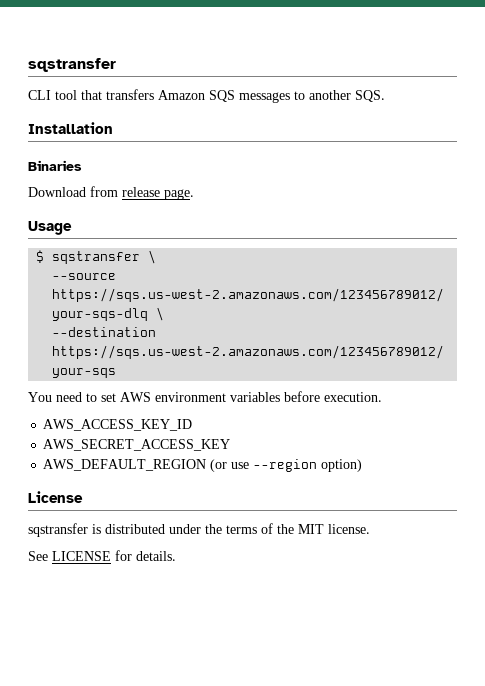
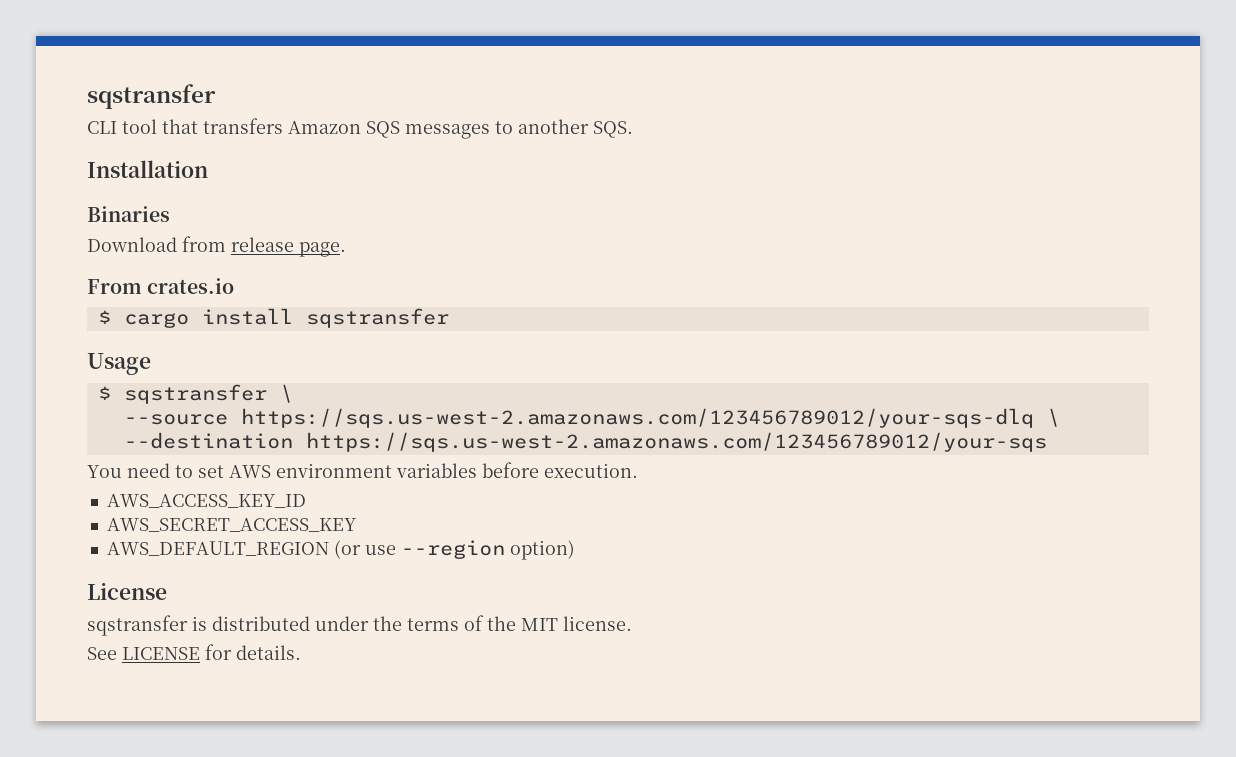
(194, 194) none -> [87,278,235,294] [97,308,449,328] // From crates.io // $ cargo install sqstransfer

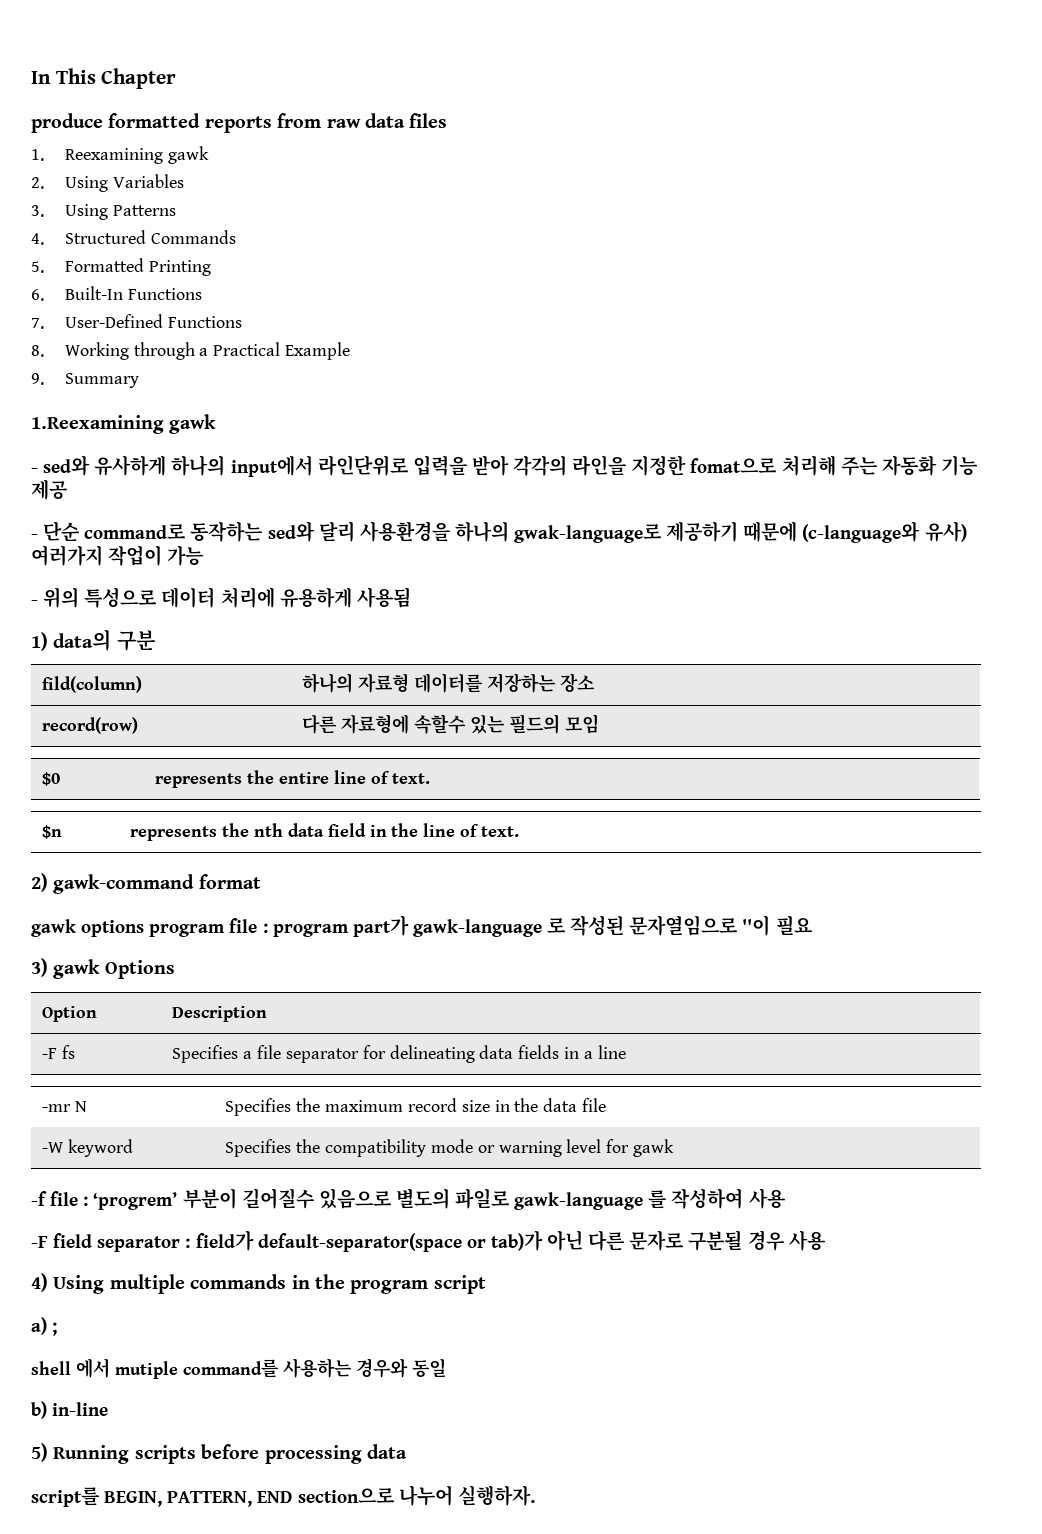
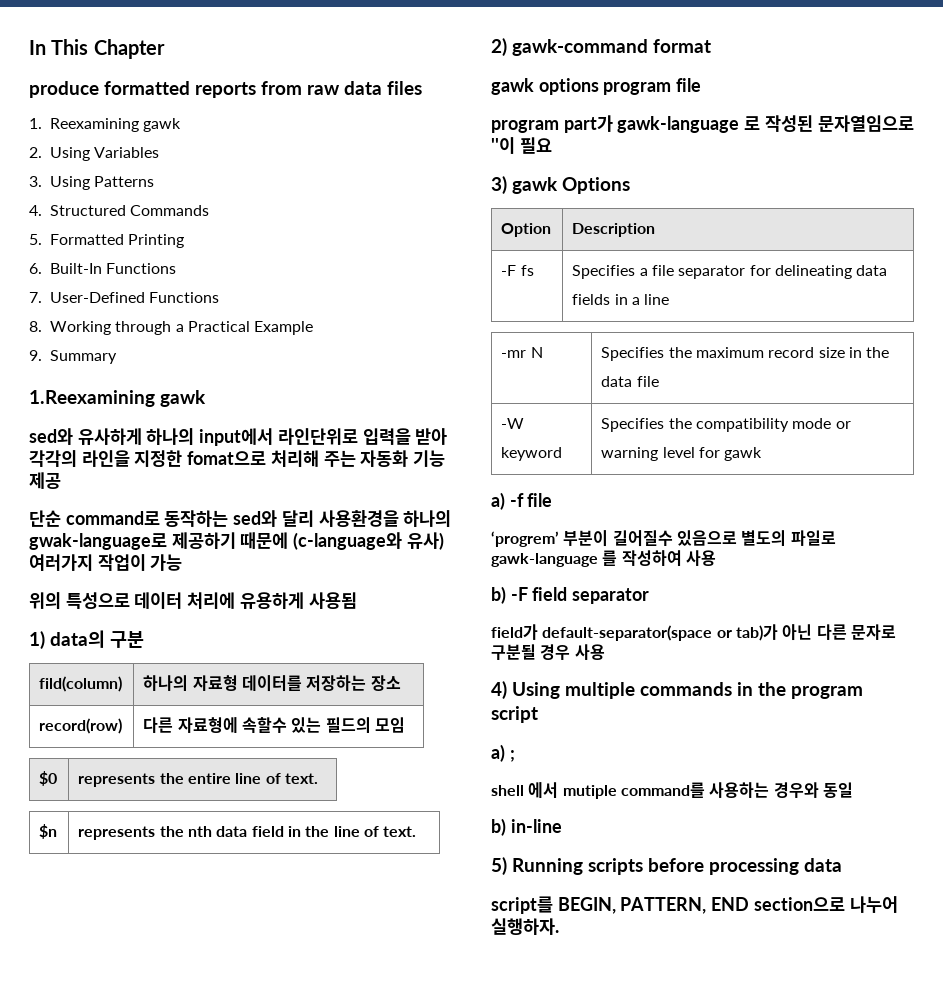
[31,468,38,473] - -> (206, 398) none
[31,534,38,539] - -> (61, 480) none
[31,600,38,605] - -> (183, 562) none
[262,923,268,933] : -> (702, 85) //
(675, 1148) none -> [491,492,505,510] a)
[83,1196,89,1206] : -> (553, 500) //
(786, 1198) none -> [491,586,506,604] b)
[185,1238,191,1248] : -> (650, 596) //

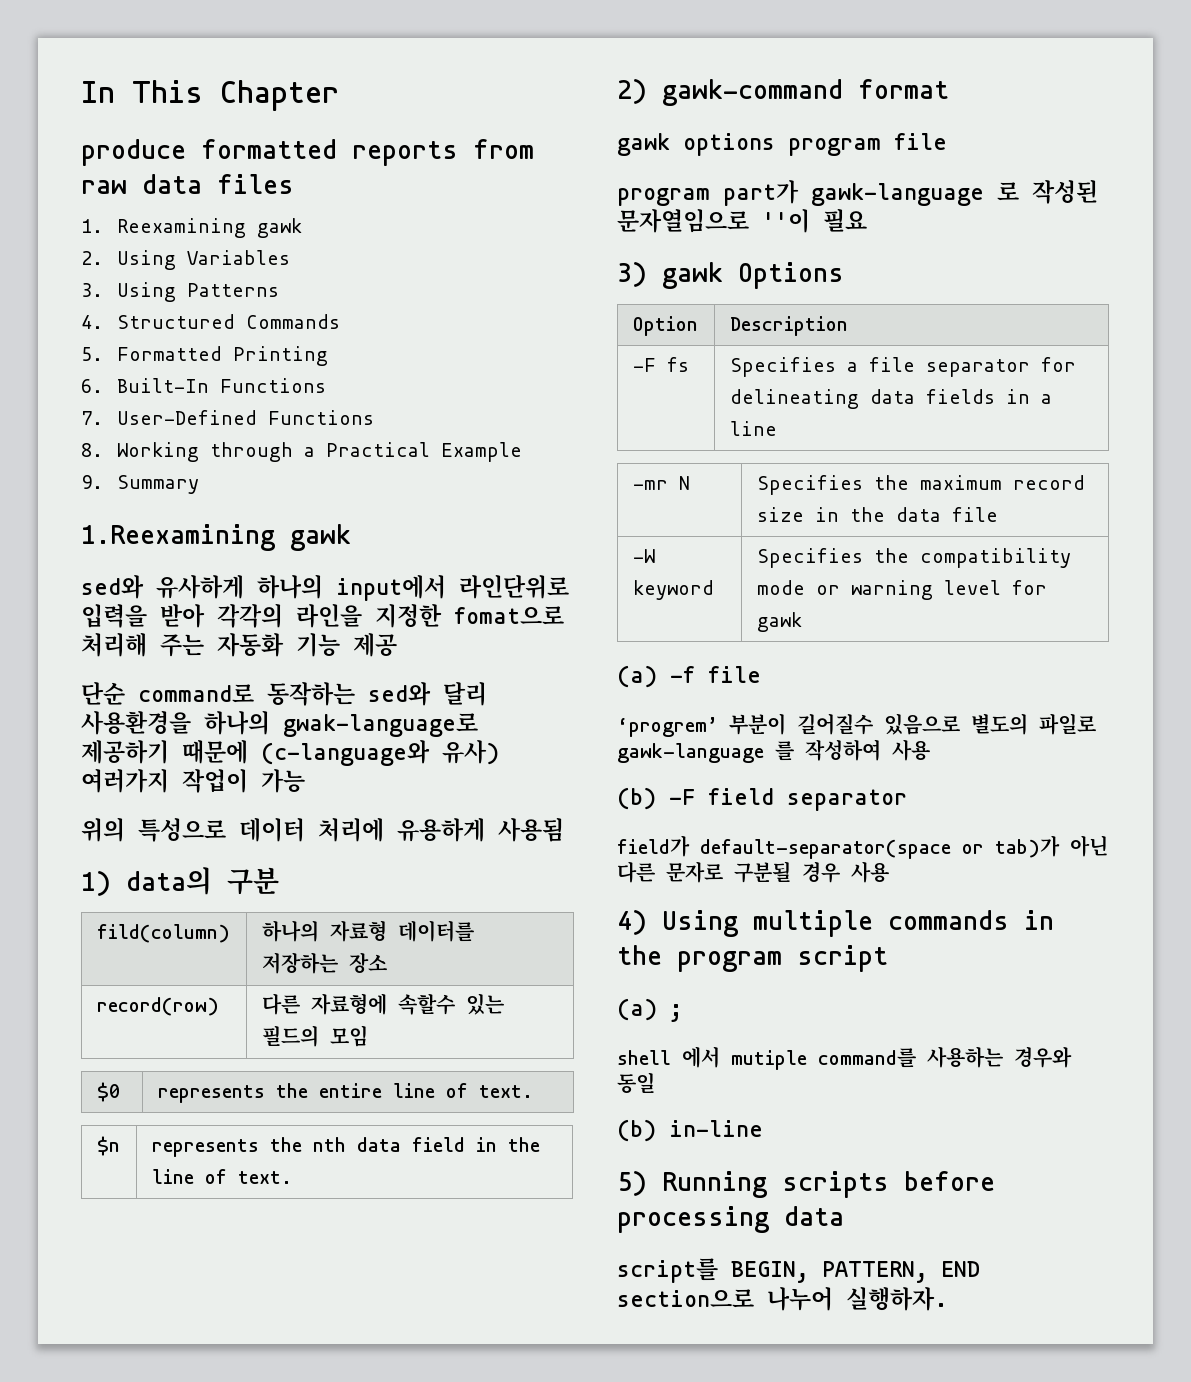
[491,492,505,510] a) -> [617,665,657,688] (a)
[491,586,506,604] b) -> [617,787,656,810] (b)
[491,744,505,762] a) -> [617,998,657,1021] (a)
[491,818,506,836] b) -> [617,1119,656,1142] (b)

- What is being asked
Leave out every line above except those from the line with "[31,534,38,539] - -> (61, 480) none" up to and including the line with "[185,1238,191,1248] : -> (650, 596) //", and copy those exactly.

- Result
[31,534,38,539] - -> (61, 480) none
[31,600,38,605] - -> (183, 562) none
[262,923,268,933] : -> (702, 85) //
(675, 1148) none -> [491,492,505,510] a)
[83,1196,89,1206] : -> (553, 500) //
(786, 1198) none -> [491,586,506,604] b)
[185,1238,191,1248] : -> (650, 596) //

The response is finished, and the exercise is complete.